Tuesday 23 October 2012

Scottish independence and Nato: still all to play for

The Scottish National Party's conference decision to renounce its long-standing anti-Nato position is a disappointing setback to any prospect of a left-leaning independence for Scotland.

What kind of progressive state can call itself independent of international warmongering when it chooses to remain part of that warmongering club?

Nor does making Scottish Nato membership 'conditional' on exemption from its 'nuclear obligations' absolve the SNP from this shameful u-turn.

Being a partner in Nato, a nuclear-threatening organisation, involves core acceptance of its nuclear doctrine.

In practice, signing-up to Nato will not only lock Scotland in to that aggressive pact, it will put any effort to remove Trident on the indefinite back burner. In short, Faslane, Coulport and the rest of Nato's ugly arsenal will be an operational reality for many years to come.

There's a body of thought that, in seeking to pre-empt public fears over losing 'Nato cover', Salmond has gone for this safeguard position knowing that Nato will not, come independence, actually accept Scottish terms and conditions of entry.

Salmond can thus say that he's tried to allay those public concerns and that it's Nato which is imposing its unreasonable demands on Scotland.

Of course, it's always possible that Nato would reject any Scottish application premised on nuclear exemption. The SNP's assurance of a specific constitutional clause prohibiting nuclear weapons, coupled with strict UN authorisation for participating in conflicts, might also, some say, be a set of conditions too far for Nato.

But it's more likely that Nato would simply want Scotland quickly signed-up and party to its collective 'security' agenda, its Strategic Concept, leaving any Scottish 'demands' over the nuclear issue fudged and negotiated away.

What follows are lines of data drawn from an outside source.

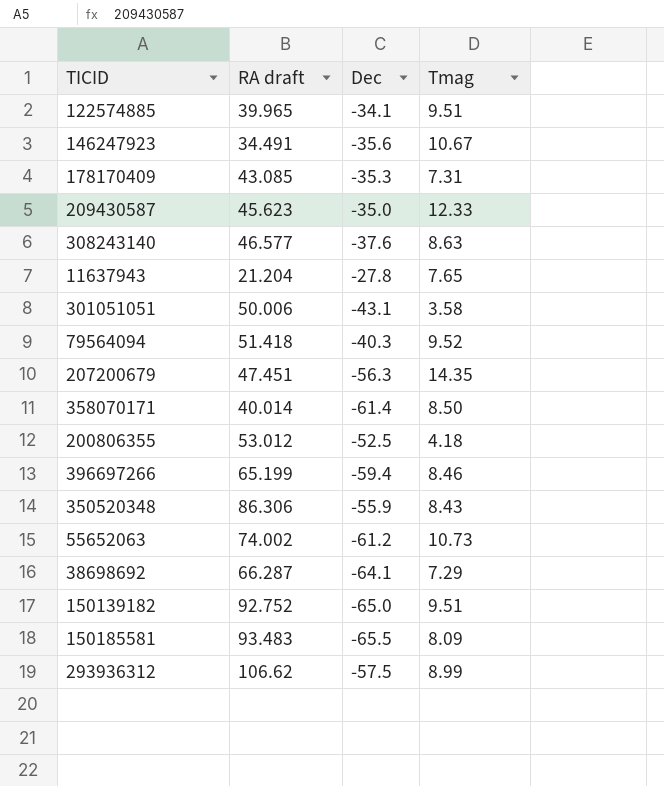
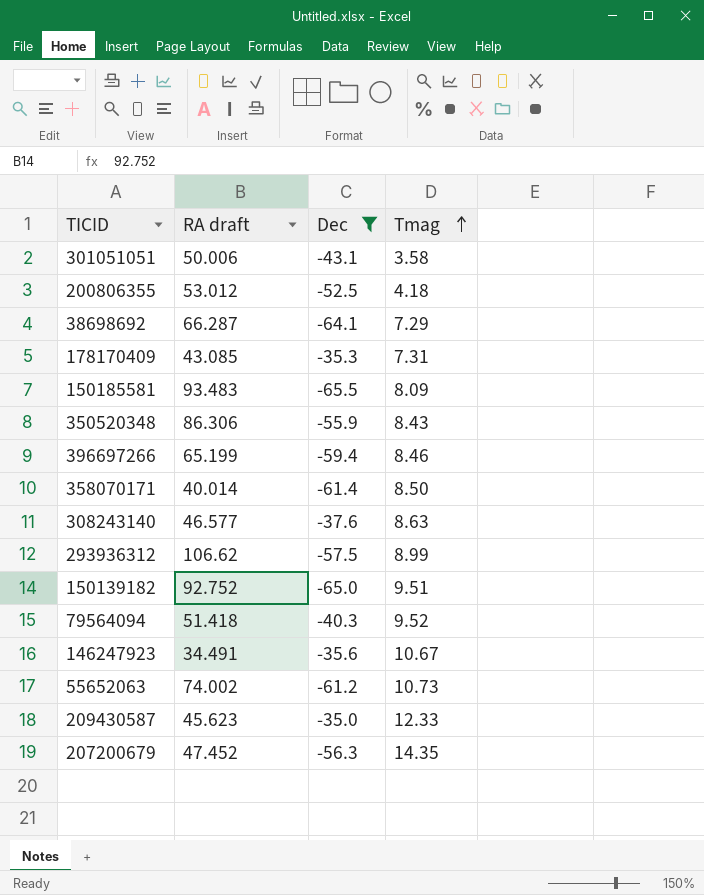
filter: none -> Dec <= -35.0
row order: none -> Tmag ascending
207200679 | RA draft: 47.451 -> 47.452

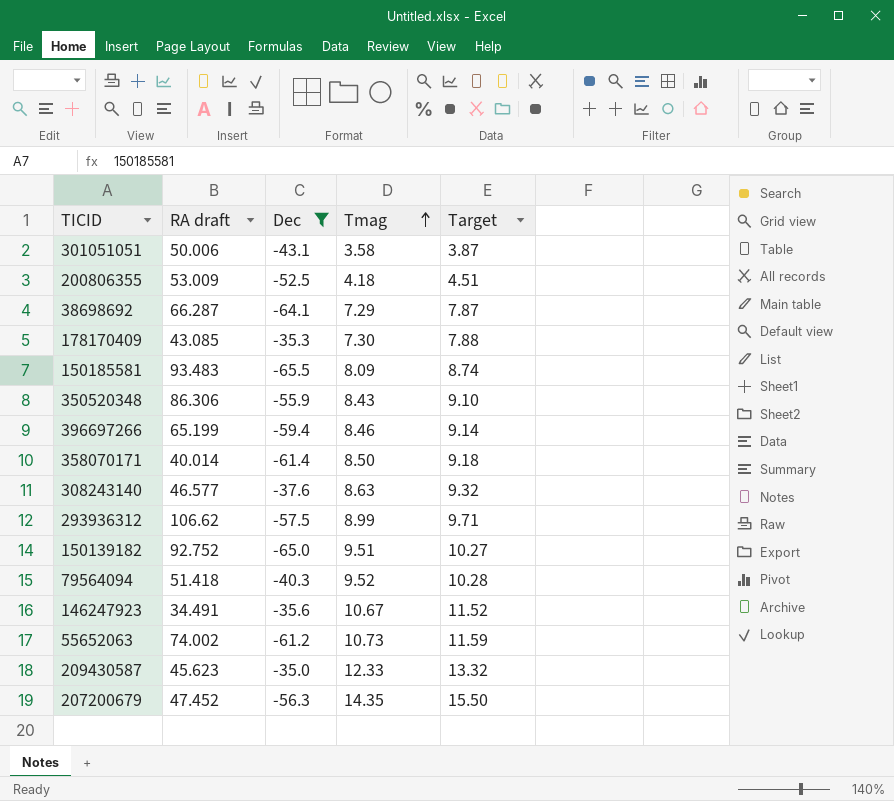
column Target | formula: none -> [Tmag] * 1.08
200806355 | RA draft: 53.012 -> 53.009
178170409 | Tmag: 7.31 -> 7.30

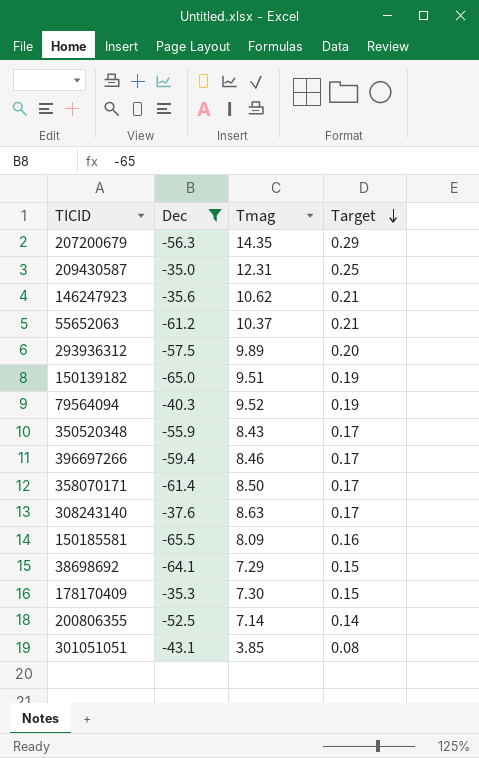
row order: Tmag ascending -> Target descending
column RA draft | position: 2 -> none
column Target | formula: [Tmag] * 1.08 -> [Tmag] * 0.02
209430587 | Tmag: 12.33 -> 12.31
146247923 | Tmag: 10.67 -> 10.62
55652063 | Tmag: 10.73 -> 10.37
293936312 | Tmag: 8.99 -> 9.89
200806355 | Tmag: 4.18 -> 7.14
301051051 | Tmag: 3.58 -> 3.85

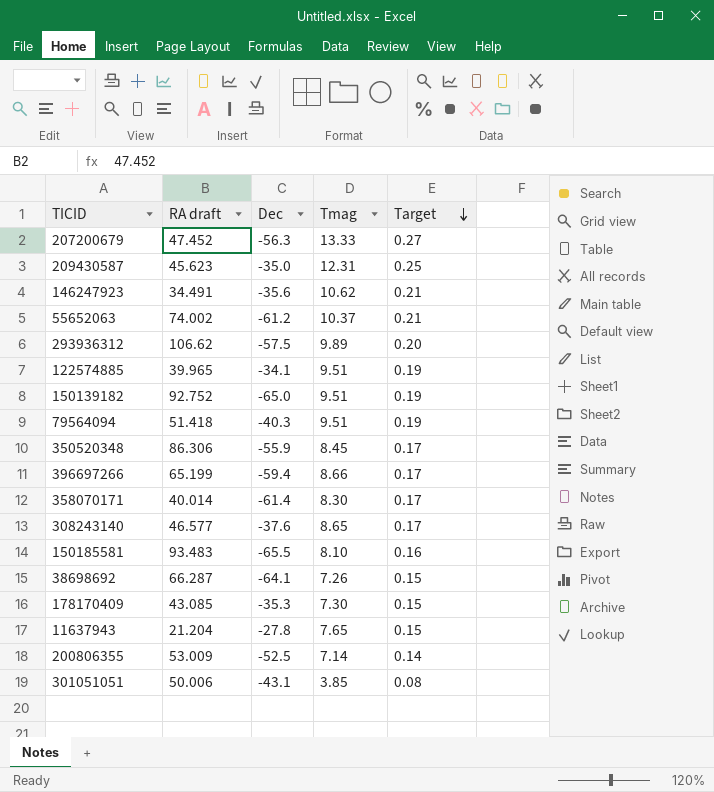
filter: Dec <= -35.0 -> none
column RA draft | position: none -> 2
207200679 | Tmag: 14.35 -> 13.33
207200679 | Target: 0.29 -> 0.27
79564094 | Tmag: 9.52 -> 9.51
350520348 | Tmag: 8.43 -> 8.45
396697266 | Tmag: 8.46 -> 8.66
358070171 | Tmag: 8.50 -> 8.30
308243140 | Tmag: 8.63 -> 8.65
150185581 | Tmag: 8.09 -> 8.10
38698692 | Tmag: 7.29 -> 7.26

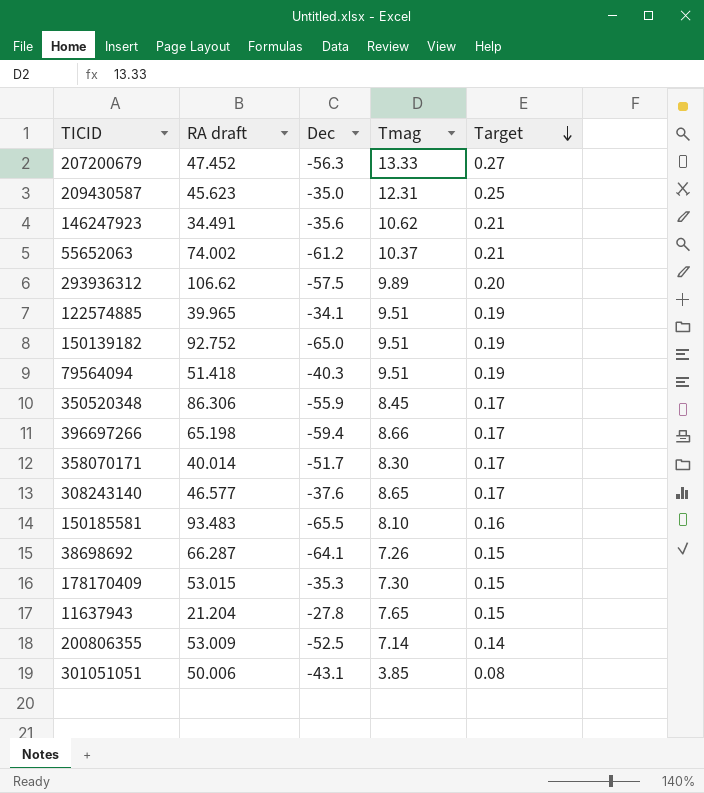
396697266 | RA draft: 65.199 -> 65.198
358070171 | Dec: -61.4 -> -51.7
178170409 | RA draft: 43.085 -> 53.015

As Kate Hudson of CND notes:
"membership of NATO would preclude effective opposition to nuclear weapons.Scotland would have to accept NATO’s Strategic Concept which affirms its status as a nuclear alliance. On this basis it would be extremely difficult to expel Trident. This is precisely the problem which Germany faced when it stated that it no longer wished to host NATO-assigned US tactical nuclear weapons in its territory."
Whether in explicit or implicit form, Scottish Nato membership would more likely require endorsement of the whole package.  As Jamie Hepburn MSP concisely put it in his conference appeal:
"Expect them [Nato] to say, 'it's ok, come in, join the club, but we'll get back to you some time about the other thing'. Do we consider nuclear weapons are immoral just because they're located in Scotland or do we consider they're immoral, wherever they may be located?"
The Salmond leadership seem unduly afraid that an electorate with 'enduring associations' to regiments and military culture would be reluctant to vote for a non-Nato Scotland. Yet, other small countries, such as Ireland, Finland, Austria and Sweden, enjoy such status - with many good reasons for resisting Nato membership.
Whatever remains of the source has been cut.